In some cases, browsers can block cross-origin resource sharing, resulting in items on pages that fail to load, and the browser’s developer console showing errors like this one from Google Chrome:

“Font from origin 'http://www.example.com' has been blocked from loading by Cross-Origin Resource Sharing policy: No 'Access-Control-Allow-Origin' header is present on the requested resource. Origin 'http://example.com' is therefore not allowed access.”

Or this one from Mozilla Firefox:

“Cross-Origin Request Blocked: The Same Origin Policy disallows reading the remote resource at http://www.example.com/resource. This can be fixed by moving the resource to the same domain or enabling CORS.”

This can even happen if the two domain names involved are similar subdomains of each other, such as example.com and www.example.com.

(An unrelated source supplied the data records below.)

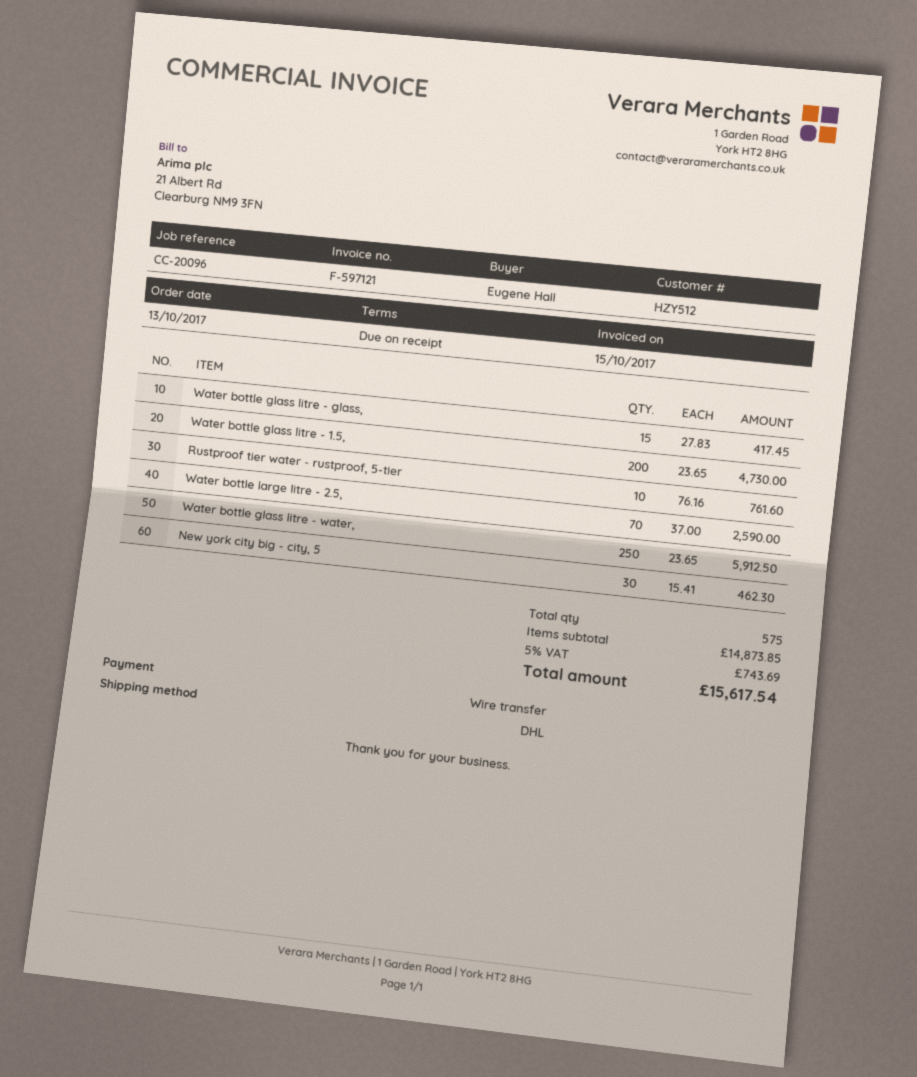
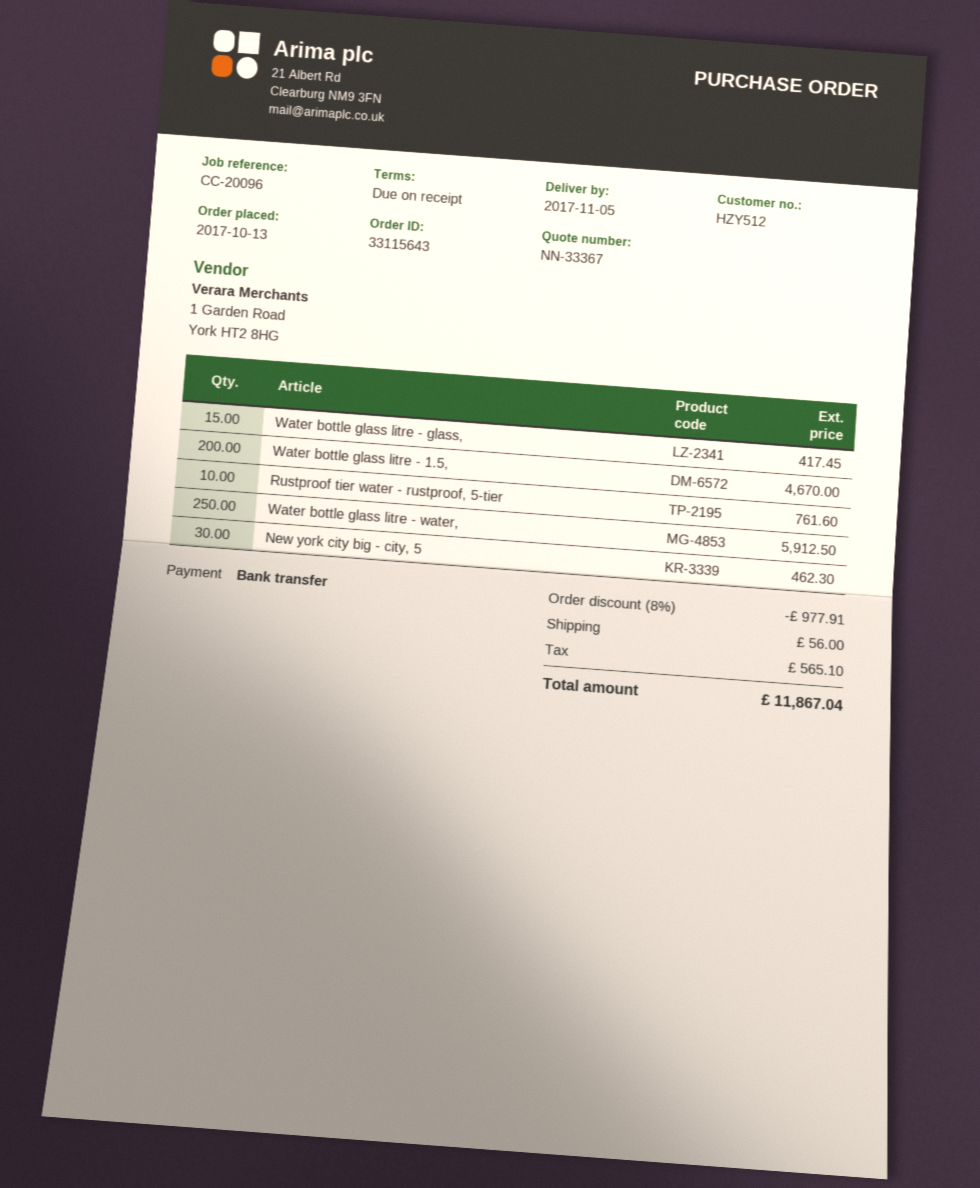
Water bottle glass litre - 1.5,: 200 for 4730.00 -> 200 for 4670.00
Water bottle large litre - 2.5,: 70 for 2590.00 -> none
discount: none -> 8% = 977.91
shipping: none -> 56.00
tax: 743.69 -> 565.10
total: 15617.54 -> 11867.04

If your site uses cross-origin resources from servers you don’t control, such as fonts from Google Fonts, the operator of the other server should be allowing your site to load them. If you get one of these errors with a server like that, you can’t fix it yourself: contact the people running the other server about it.

However, if you control both “origins” yourself, such as example.com and www.example.com, you will need to fix this yourself. While there are many ways to do it, one way is to add one of these lines to your site’s .htaccess file:

Header add Access-Control-Allow-Origin *

Header add Access-Control-Allow-Origin http://example.com

Header add Access-Control-Allow-Origin http://www.example.com

The first is appropriate if you don’t care who accesses your resources. The second would allow only example.com to access resources on www.example.com, and the third would allow only www.example.com to access resources on example.com.